1 Introduction

Recently, deep convolutional neural networks (CNNs) have been overwhelmingly successful across a variety of visual perception tasks. LeNet5 in [1], designed by Yann LeCun and Yoshua Benfio in 1998, is considered as the beginning of CNN. Over the past several years, many successful CNN architectures have emerged, such as AlexNet [2], VGG [3], GoogLeNet [4], ResNet [5, 6], MobileNet [7], and DenseNet [8], etc. Most deep neural networks are trained by the gradient descent (GD) based algorithms and their variations [1, 3]. However, it is found that the gradient descent based algorithm in deep neural networks has inherent instability. This instability blocks the learning process of the previous or later layers. Though CNN has good performing result, it needs much professional knowledge to use and it takes a lot of time to train.

In this paper, we proposed a method combines Gabor kernel [9], random kernel and pseudoinverse kernel. It is corresponding to multiple convolutional kernels. Gabor feature from Gabor kernel is a kind of handcraft feature which is faster obtained than learned features. In paper [10], perturbation layer is an alternative of convolutional layer. Their theoretical analysis shows that the perturbation layer can approximate the response of a standard convolutional layer. Inspired by perturbative neural network, a kind of random kernel with the same size of input data was proposed. Pseudoinverse learning algorithm was proposed by Guo et al. [11,12,13]. It’s a fast feedforward propagation algorithm. In our method, a random weight was used as the input weight of the pseudoinverse learning algorithm. As a result, the training time is reduced significantly and the random weight can regulate the whole model.

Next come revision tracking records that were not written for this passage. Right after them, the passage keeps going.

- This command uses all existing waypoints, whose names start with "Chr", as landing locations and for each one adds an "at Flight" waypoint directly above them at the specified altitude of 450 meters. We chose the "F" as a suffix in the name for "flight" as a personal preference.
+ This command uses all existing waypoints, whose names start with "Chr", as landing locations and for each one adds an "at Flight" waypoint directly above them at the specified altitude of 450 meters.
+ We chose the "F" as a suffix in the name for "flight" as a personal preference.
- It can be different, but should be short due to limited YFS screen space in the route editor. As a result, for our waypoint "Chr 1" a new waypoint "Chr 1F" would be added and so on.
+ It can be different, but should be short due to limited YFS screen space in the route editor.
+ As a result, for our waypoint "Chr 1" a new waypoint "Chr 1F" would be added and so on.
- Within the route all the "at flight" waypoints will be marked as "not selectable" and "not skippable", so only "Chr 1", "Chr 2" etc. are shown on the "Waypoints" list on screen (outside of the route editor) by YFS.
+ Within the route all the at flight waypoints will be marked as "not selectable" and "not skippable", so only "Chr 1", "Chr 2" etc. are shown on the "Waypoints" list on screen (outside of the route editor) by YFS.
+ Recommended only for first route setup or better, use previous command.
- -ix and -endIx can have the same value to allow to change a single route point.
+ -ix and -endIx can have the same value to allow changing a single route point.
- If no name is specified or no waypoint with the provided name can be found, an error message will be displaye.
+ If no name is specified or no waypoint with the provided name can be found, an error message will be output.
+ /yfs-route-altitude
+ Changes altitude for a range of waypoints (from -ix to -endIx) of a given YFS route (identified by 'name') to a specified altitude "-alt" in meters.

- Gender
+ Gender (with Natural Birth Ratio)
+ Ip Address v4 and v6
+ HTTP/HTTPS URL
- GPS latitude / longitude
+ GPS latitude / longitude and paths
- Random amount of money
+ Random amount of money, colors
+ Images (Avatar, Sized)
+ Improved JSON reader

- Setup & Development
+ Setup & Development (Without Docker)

Our model combines multiple fixed convolutional kernels, such as Gabor kernel, random kernel and pseudoinverse kernel. The parameters of convolutional kernel can be obtained without iteration. Therefore, the training process is accelerated. Moreover, the variant kernels contribute to variant image features which facilitate the recognition task. Instead of using gradient-based algorithm, pseudoinverse learning algorithm was used to speed up the training process significantly. three base learner were trained, then feed their prediction to the meta learner to obtain the final result. Our model was tested on MNIST and CIFAR-10 datasets without using GPU. The experimental results show that our model is better than existing benchmark methods in speed, at the same time it has the comparative recognition accuracy.

2 Related Work

Recently, random feature has attracted researchers’ attention. Random feature shows its significant success in many research fields. The test of time award paper in NIPS 2017 [14], presented two method, random Fourier features and random binning features to map the input data to random features. Random feature mapping speeds up the training of large-scale kernel methods. Perturbative Neural Networks [10] presented a perturbative layer as the alternative of convolutional layer. The perturbative layer computes its response as a weighted linear combination of non-linearly activated additive noise perturbed inputs. The input data added a random and fixed noise is a kind of random features. The perturbation layer in [10] shows that maybe the convolutional layers are not necessary to be learned from input image. Perturbative Neural Networks performs as well as standard convolutional neural network.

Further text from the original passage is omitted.